Ten deadliest quakes of the past century
Here is a look at the 10 deadliest earthquakes over the past 100 years after two massive quakes claimed more than 50,000 lives in Türkiye and Syria.
The devastating earthquakes that shook Türkiye and its neighbour Syria on February 6 did not stop right away: numerous aftershocks followed, killing more than 50,000 people across two countries and flattening buildings in 11 southern Turkish provinces as well as in northern Syria.
The Türkiye quakes went down in history as "disaster of the century" for the region and are among the ten deadliest earthquakes of the past 100 years.
1976: 242,000 dead, China
A quake measuring 7.8, according to the Chinese authorities, (7.5 according to the US Geological Survey), strikes near the industrial city of Tangshan in northeastern Hebei province. The official death toll is given as 242,000 but is believed to be significantly higher.
Western experts put the toll as high as 700,000, which would make it the second deadliest in the history of mankind, after the huge 1556 disaster that struck northern Shaanxi province, with estimates of the toll put at more than 830,000 people.
2004: 230,000 dead, southeast Asia
On December 26, 2004, a massive 9.1-magnitude earthquake strikes off the coast of Sumatra, triggering a tsunami that kills more than 230,000 people throughout the region, including 170,000 in Indonesia alone.
Waves 30 metres (100 feet) high, travelling at 700 kilometres per hour (435 miles per hour), swallow everything in their path.
READ MORE: WHO chief 'heartbroken' by visit to quake-hit northern Syria
2010: 200,000 dead, Haiti
A magnitude 7 quake on January 12, 2010, devastates the capital Port-au-Prince and the surrounding region.
The quake cuts the country off from the rest of the world for 24 hours, killing more than 200,000 people, leaving 1.5 million homeless and shattering much of Haiti's frail infrastructure.
In October the same year, Haiti is also hit by a cholera epidemic introduced by Nepalese peacekeepers who arrived after the quake. It kills more than 10,000 people.
1923: 142,000 dead, Japan
On September 1, 1923, two minutes before noon, a 7.9-magnitude quake shakes Kanto in Japan. More than 142,000 people die in the earthquake and resulting fire, which destroys Tokyo.
1948: 110,000 dead, Turkmenistan
On October 5, 1948, at least 110,000 people are killed in a 7.3-magnitude quake in and around Ashgabat, the capital of Turkmenistan, which at the time was part of the Soviet Union.
2008: 87,000 dead, China
More than 87,000 people, including thousands of school pupils, are left dead or missing when a 7.9-magnitude quake strikes China's southwestern Sichuan province on May 12, 2008.
The quake causes outrage after it emerges that 7,000 schools were badly damaged, triggering accusations of shoddy construction, corner-cutting and possible corruption, especially as many other buildings nearby held firm.
READ MORE: Live updates: WHO pledges support as death toll in quake-hit Türkiye rises
2005: 73,000 dead, Pakistan-administered Kashmir
An earthquake on October 8, 2005, kills more than 73,000 people, most in Pakistan's North-West Frontier Province and the Pakistani-administered zone of Kashmir.
A further 3.5 million are displaced.
1932: 70,000 dead, China
On December 25, 1932, a 7.9-magnitude quake kills around 70,000 in Gansu province, in northwest China.
1970: 67,000 dead, Peru
On May 31, 1970, a 7.9-magnitude quake off Peru's north coast leaves some 67,000 dead, many in the mountain city of Huaraz that was buried by a mudslide.

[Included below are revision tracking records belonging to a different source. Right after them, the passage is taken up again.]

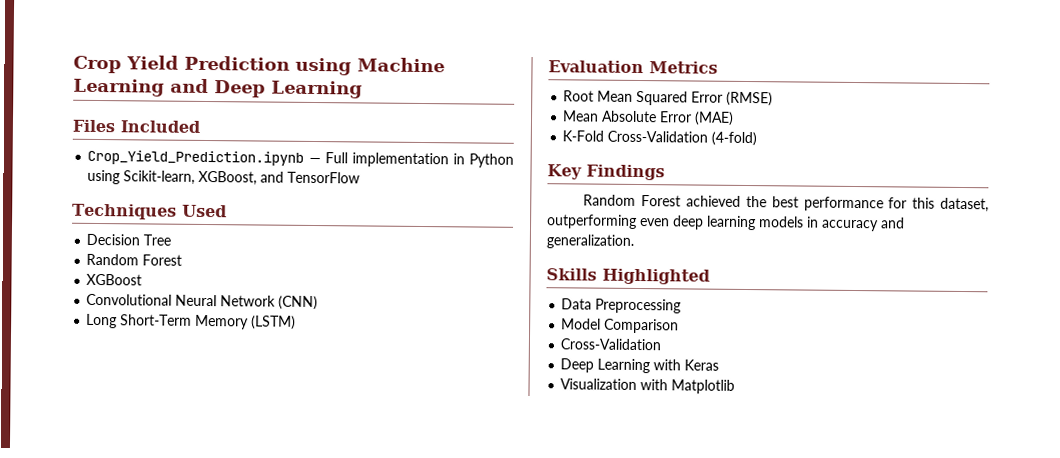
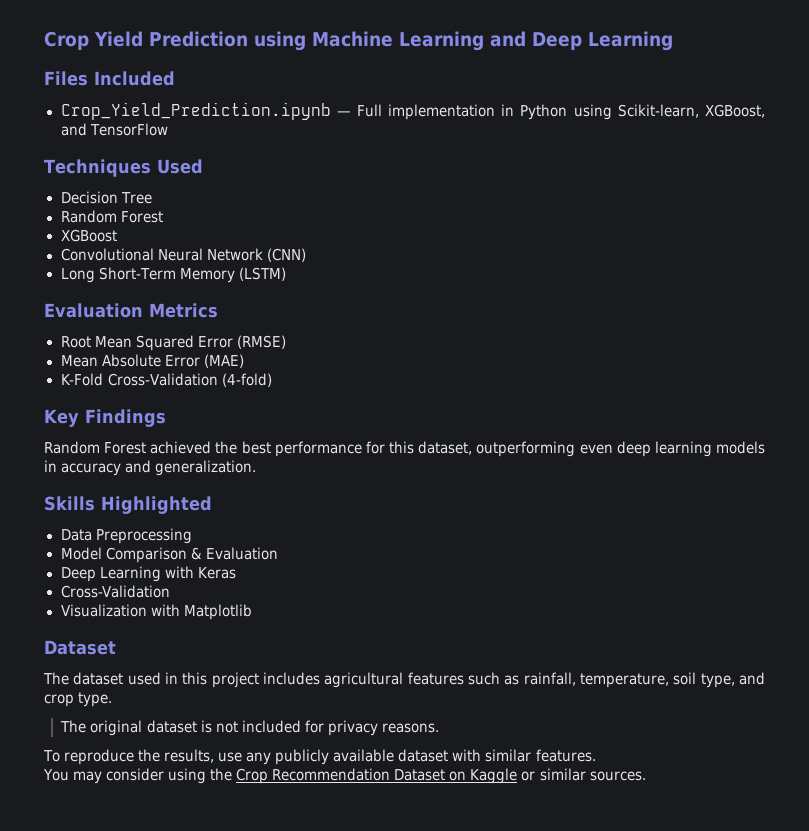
- Model Comparison
- Cross-Validation
+ Model Comparison & Evaluation
  Deep Learning with Keras
+ Cross-Validation
  Visualization with Matplotlib
+ Dataset
+ The dataset used in this project includes agricultural features such as rainfall, temperature, soil type, and crop type.
+ The original dataset is not included for privacy reasons.
+ To reproduce the results, use any publicly available dataset with similar features.
+ You may consider using the Crop Recommendation Dataset on Kaggle or similar sources.

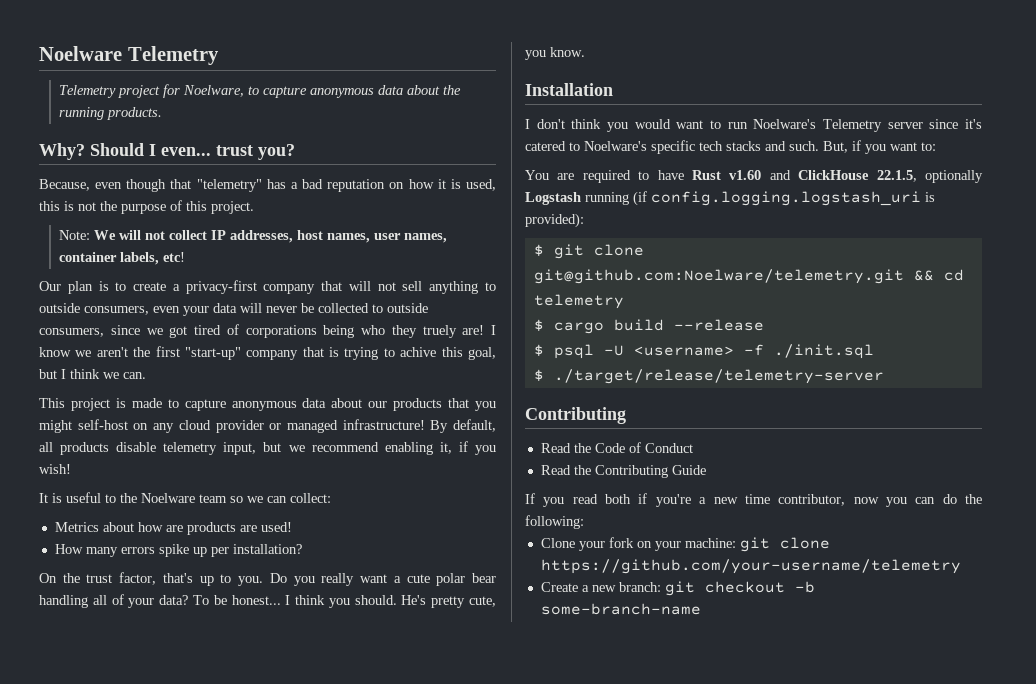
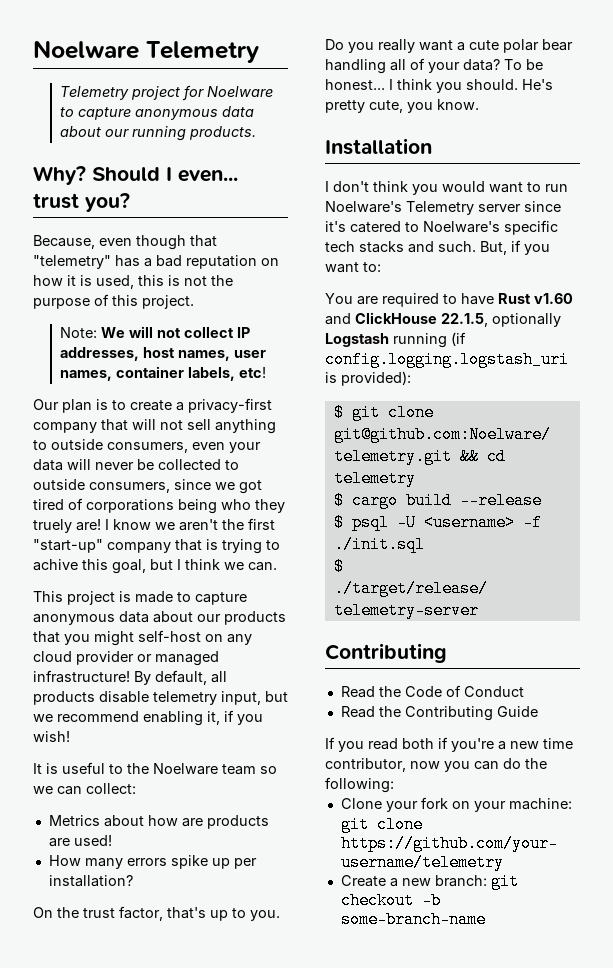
- Telemetry project for Noelware, to capture anonymous data about the running products.
+ Telemetry project for Noelware to capture anonymous data about our running products.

2023: more than 50,000 dead, Türkiye and Syria
On February 6, 2023, a 7.7-magnitude quake strikes southern Türkiye and neighbouring Syria.
One of the biggest quakes in Türkiye in nearly a century, which is followed by a 7.6-magnitude tremor, kills more than 50,000.
Of the dead, more than 45,000 were in Türkiye and around 6,000 in Syria.